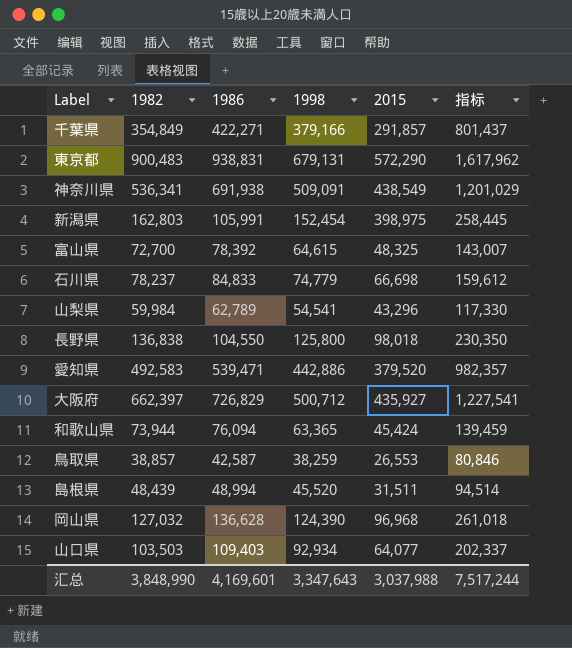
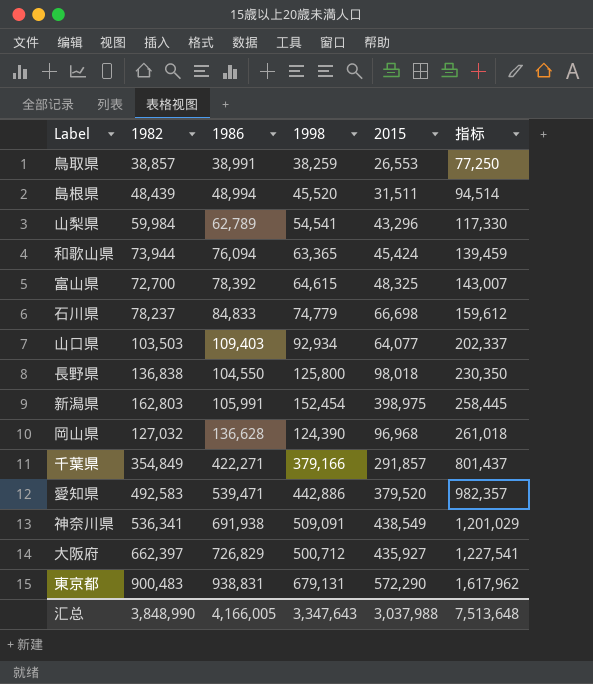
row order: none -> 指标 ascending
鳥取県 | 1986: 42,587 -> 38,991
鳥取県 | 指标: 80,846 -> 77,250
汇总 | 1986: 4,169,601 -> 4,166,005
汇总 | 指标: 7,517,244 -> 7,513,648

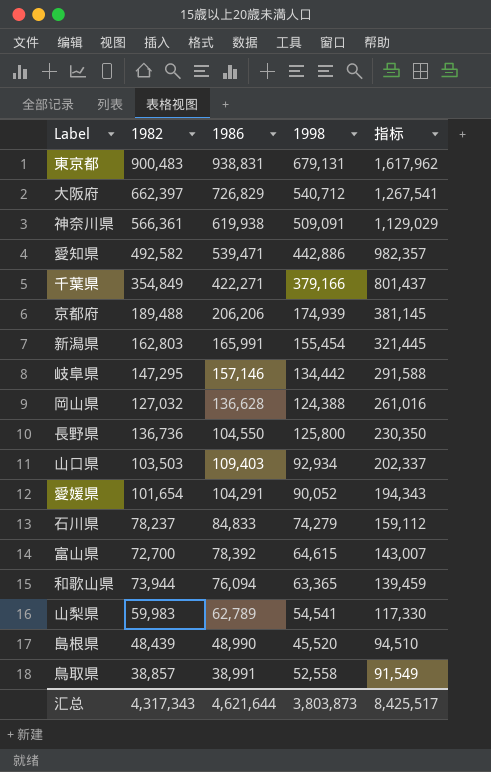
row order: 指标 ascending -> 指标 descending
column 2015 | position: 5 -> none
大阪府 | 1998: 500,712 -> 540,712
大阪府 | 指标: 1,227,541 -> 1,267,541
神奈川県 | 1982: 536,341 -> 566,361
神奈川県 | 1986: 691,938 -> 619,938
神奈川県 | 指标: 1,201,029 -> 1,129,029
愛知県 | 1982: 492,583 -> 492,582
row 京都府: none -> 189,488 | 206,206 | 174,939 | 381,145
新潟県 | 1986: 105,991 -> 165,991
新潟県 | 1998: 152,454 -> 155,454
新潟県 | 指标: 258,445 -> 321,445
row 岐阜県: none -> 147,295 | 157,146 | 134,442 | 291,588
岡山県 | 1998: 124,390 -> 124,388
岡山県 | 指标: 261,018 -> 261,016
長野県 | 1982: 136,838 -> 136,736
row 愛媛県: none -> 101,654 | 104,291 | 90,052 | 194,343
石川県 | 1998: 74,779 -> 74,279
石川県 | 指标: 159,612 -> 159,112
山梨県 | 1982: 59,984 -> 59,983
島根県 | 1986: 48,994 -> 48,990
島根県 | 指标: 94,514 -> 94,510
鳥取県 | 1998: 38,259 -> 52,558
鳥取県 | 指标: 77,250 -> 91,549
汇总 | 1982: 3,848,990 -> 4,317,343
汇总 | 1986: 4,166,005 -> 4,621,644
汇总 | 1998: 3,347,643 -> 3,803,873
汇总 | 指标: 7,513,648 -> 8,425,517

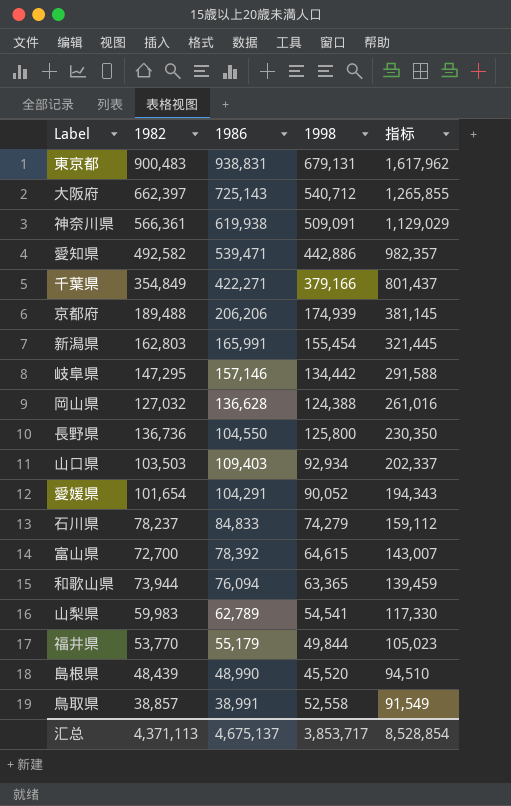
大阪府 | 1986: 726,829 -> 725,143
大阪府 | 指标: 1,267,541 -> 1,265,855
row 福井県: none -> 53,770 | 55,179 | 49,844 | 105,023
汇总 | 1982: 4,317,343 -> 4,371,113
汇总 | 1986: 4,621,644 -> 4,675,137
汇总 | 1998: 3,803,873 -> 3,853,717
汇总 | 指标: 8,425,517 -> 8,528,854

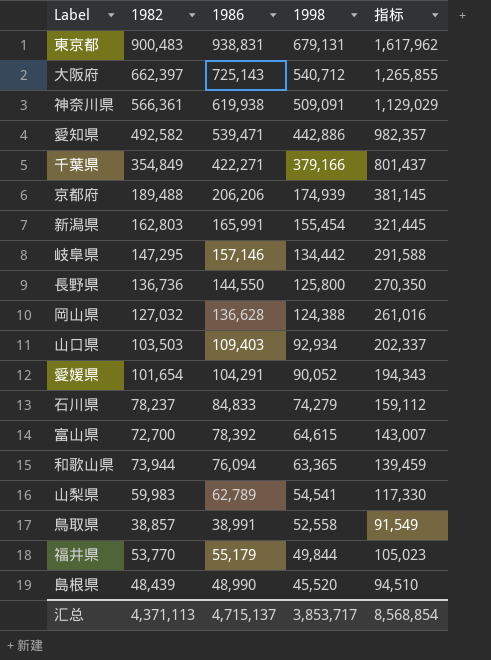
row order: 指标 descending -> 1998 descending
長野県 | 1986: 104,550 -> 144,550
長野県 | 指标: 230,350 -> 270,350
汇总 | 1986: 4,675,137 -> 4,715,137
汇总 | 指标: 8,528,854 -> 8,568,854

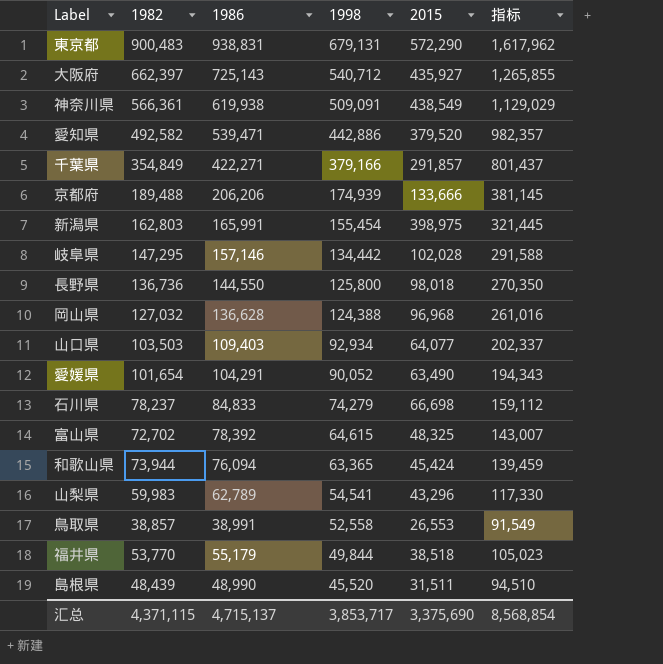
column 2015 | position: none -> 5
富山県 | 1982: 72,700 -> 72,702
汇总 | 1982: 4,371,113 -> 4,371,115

--

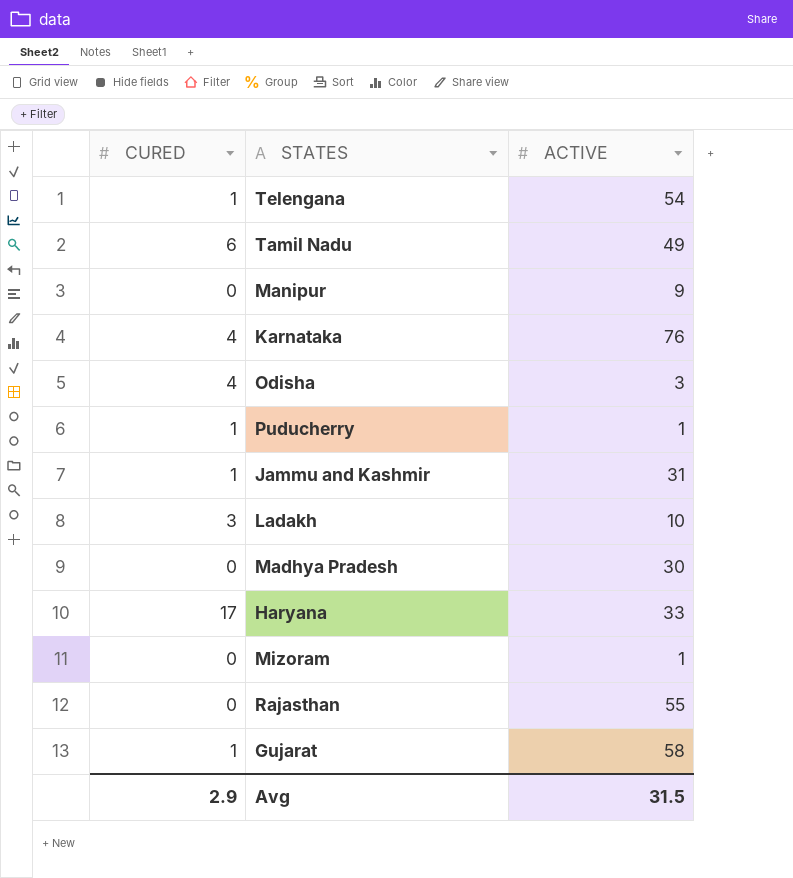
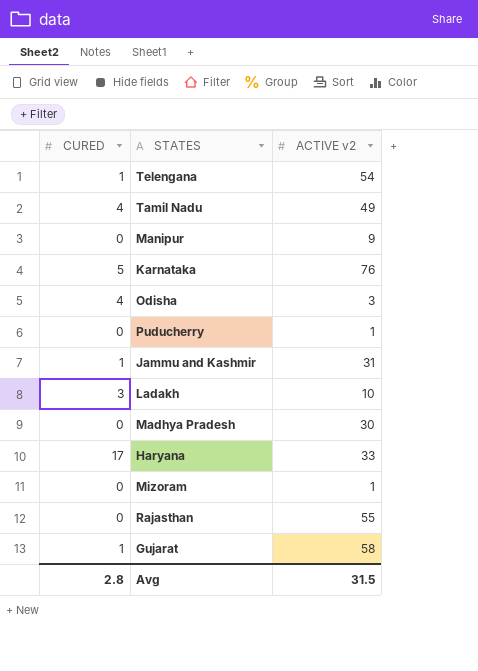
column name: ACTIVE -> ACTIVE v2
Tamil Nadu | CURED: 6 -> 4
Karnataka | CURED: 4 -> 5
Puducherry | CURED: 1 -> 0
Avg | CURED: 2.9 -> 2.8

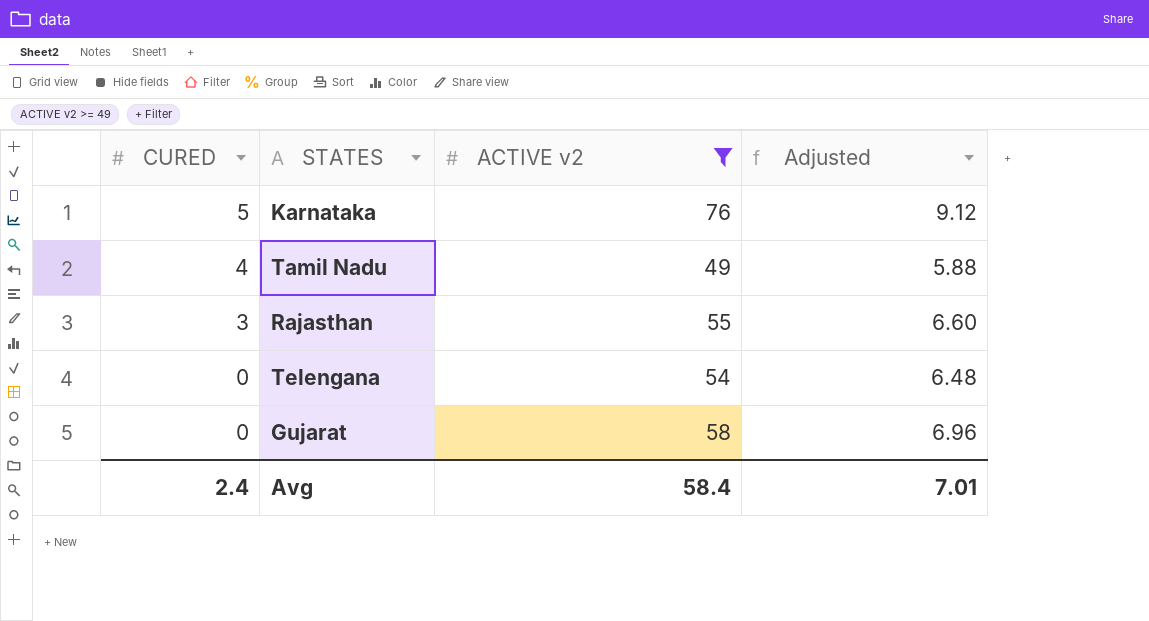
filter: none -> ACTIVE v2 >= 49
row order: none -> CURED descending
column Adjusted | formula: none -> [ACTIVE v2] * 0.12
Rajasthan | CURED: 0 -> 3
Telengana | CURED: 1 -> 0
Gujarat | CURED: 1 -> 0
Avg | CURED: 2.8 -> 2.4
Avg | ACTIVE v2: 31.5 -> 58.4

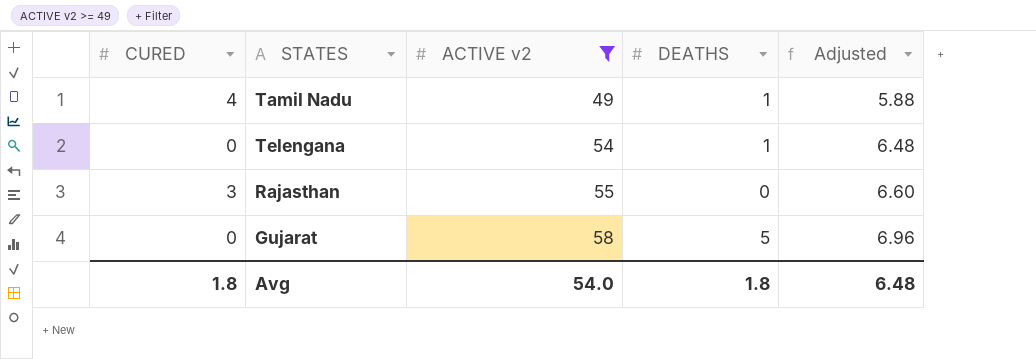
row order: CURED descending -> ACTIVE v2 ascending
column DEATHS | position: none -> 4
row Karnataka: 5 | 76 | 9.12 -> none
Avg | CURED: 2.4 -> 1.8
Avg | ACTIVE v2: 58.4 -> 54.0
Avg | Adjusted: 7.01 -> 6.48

* **To do**: Copy exactly the lines of the entries above from the one containing "長野県 | 1982: 136,838 -> 136,736" through the one containing "汇总 | 1982: 4,371,113 -> 4,371,115". Both end lines count; pictures do not.

* **Your response**:
長野県 | 1982: 136,838 -> 136,736
row 愛媛県: none -> 101,654 | 104,291 | 90,052 | 194,343
石川県 | 1998: 74,779 -> 74,279
石川県 | 指标: 159,612 -> 159,112
山梨県 | 1982: 59,984 -> 59,983
島根県 | 1986: 48,994 -> 48,990
島根県 | 指标: 94,514 -> 94,510
鳥取県 | 1998: 38,259 -> 52,558
鳥取県 | 指标: 77,250 -> 91,549
汇总 | 1982: 3,848,990 -> 4,317,343
汇总 | 1986: 4,166,005 -> 4,621,644
汇总 | 1998: 3,347,643 -> 3,803,873
汇总 | 指标: 7,513,648 -> 8,425,517

大阪府 | 1986: 726,829 -> 725,143
大阪府 | 指标: 1,267,541 -> 1,265,855
row 福井県: none -> 53,770 | 55,179 | 49,844 | 105,023
汇总 | 1982: 4,317,343 -> 4,371,113
汇总 | 1986: 4,621,644 -> 4,675,137
汇总 | 1998: 3,803,873 -> 3,853,717
汇总 | 指标: 8,425,517 -> 8,528,854

row order: 指标 descending -> 1998 descending
長野県 | 1986: 104,550 -> 144,550
長野県 | 指标: 230,350 -> 270,350
汇总 | 1986: 4,675,137 -> 4,715,137
汇总 | 指标: 8,528,854 -> 8,568,854

column 2015 | position: none -> 5
富山県 | 1982: 72,700 -> 72,702
汇总 | 1982: 4,371,113 -> 4,371,115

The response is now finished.